Ronald Davis, Vector, 1968, 60 1/2 x 132 inches (shaped), Polyester Resin and Fiberglass
Collection – Tate Gallery, London
 
 

Ronald Davis' paintings of the late sixties laid to rest the demand that important abstract painting not be illusionary. The illusionary and depicted deep space was inspired by the Renaissance perspective of Paolo Uccello and the perspective studies of Duchamp, as well as the galactic drips and splatters of Jackson Pollock, the striated canyons of Clyfford Still, and the push-pull of Hans Hoffman. His mastery of the language of color, perspective geometry, space, time, and his virtuoso paint handling lend to the work a profound poetry. Davis' work can convey extreme wit, sensitivity, and at the same time a no-holds-barred toughness. His paintings are a complex strata of paradoxes. They combine then new to painting technology with ferocious Jackson Pollock-like freedom, Renaissance perspective, and Piet Mondrian's balanced precision.
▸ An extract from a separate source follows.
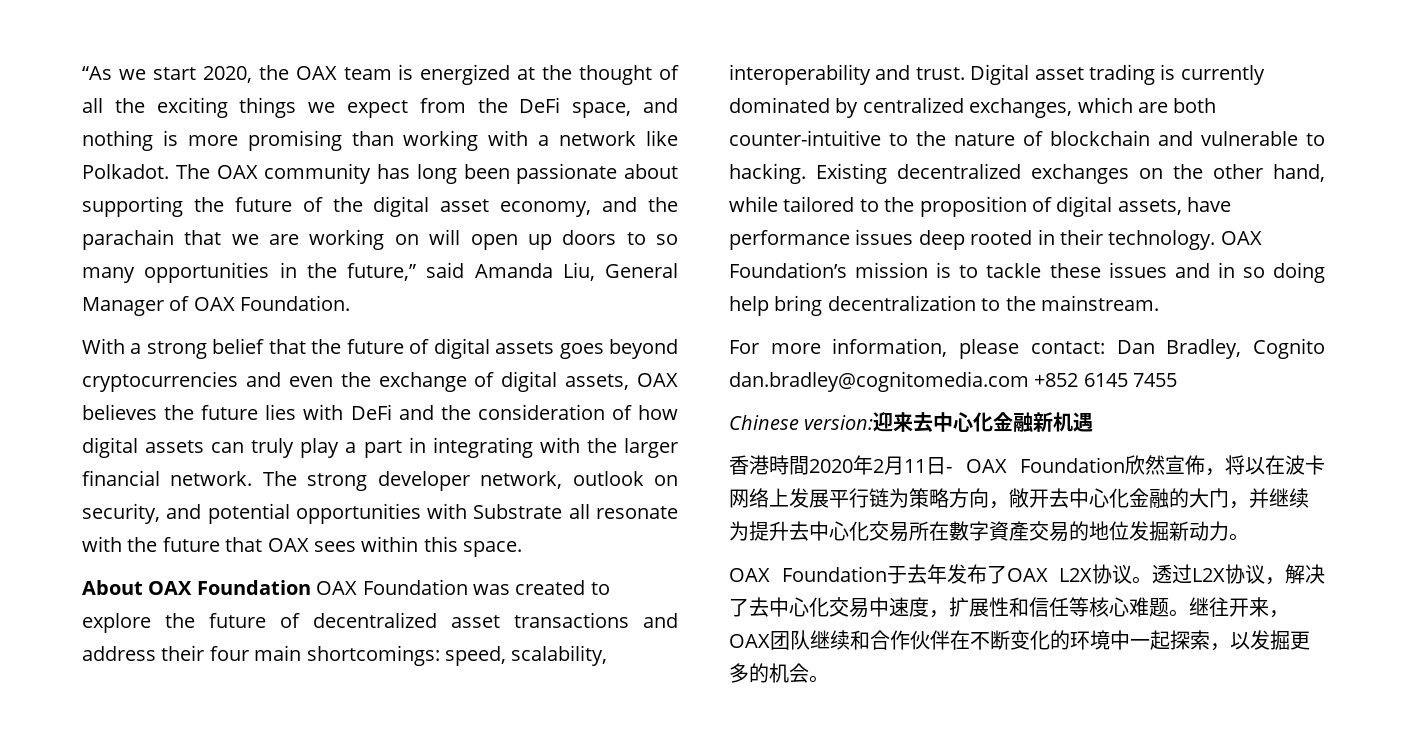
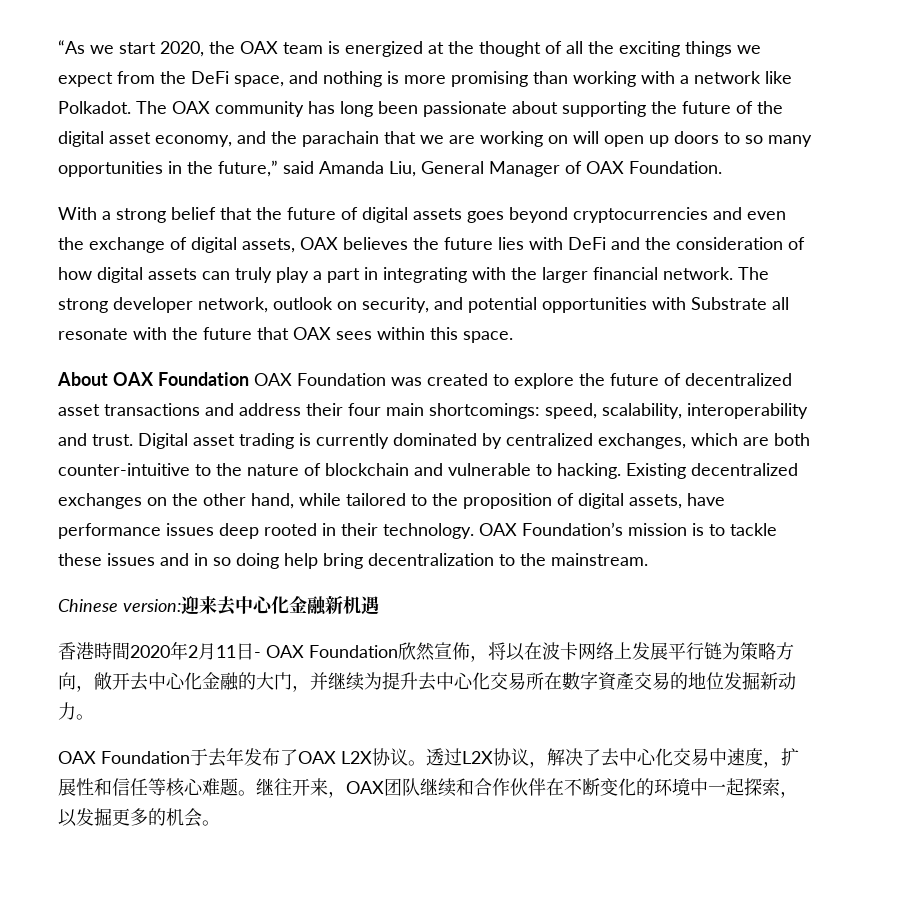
- For more information, please contact: Dan Bradley, Cognito dan.bradley@cognitomedia.com +852 6145 7455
Davis brought to reality the beginning of a new age of the painterly possibilities of post-Einsteinian concepts. Influences of Ronald Davis' splattered, geometric paintings of the middle and late sixties can be seen everywhere in today's art world. Davis has been exhibiting his work since 1963 and has had a total of 65 one-man shows in major galleries and museums all over the world. His work has appeared in countless major group exhibitions, and his paintings are in important museums and private collections all around the world.

Ronald Davis continues to live, work, and pursue his calling on the Hondo Mesa, New Mexico.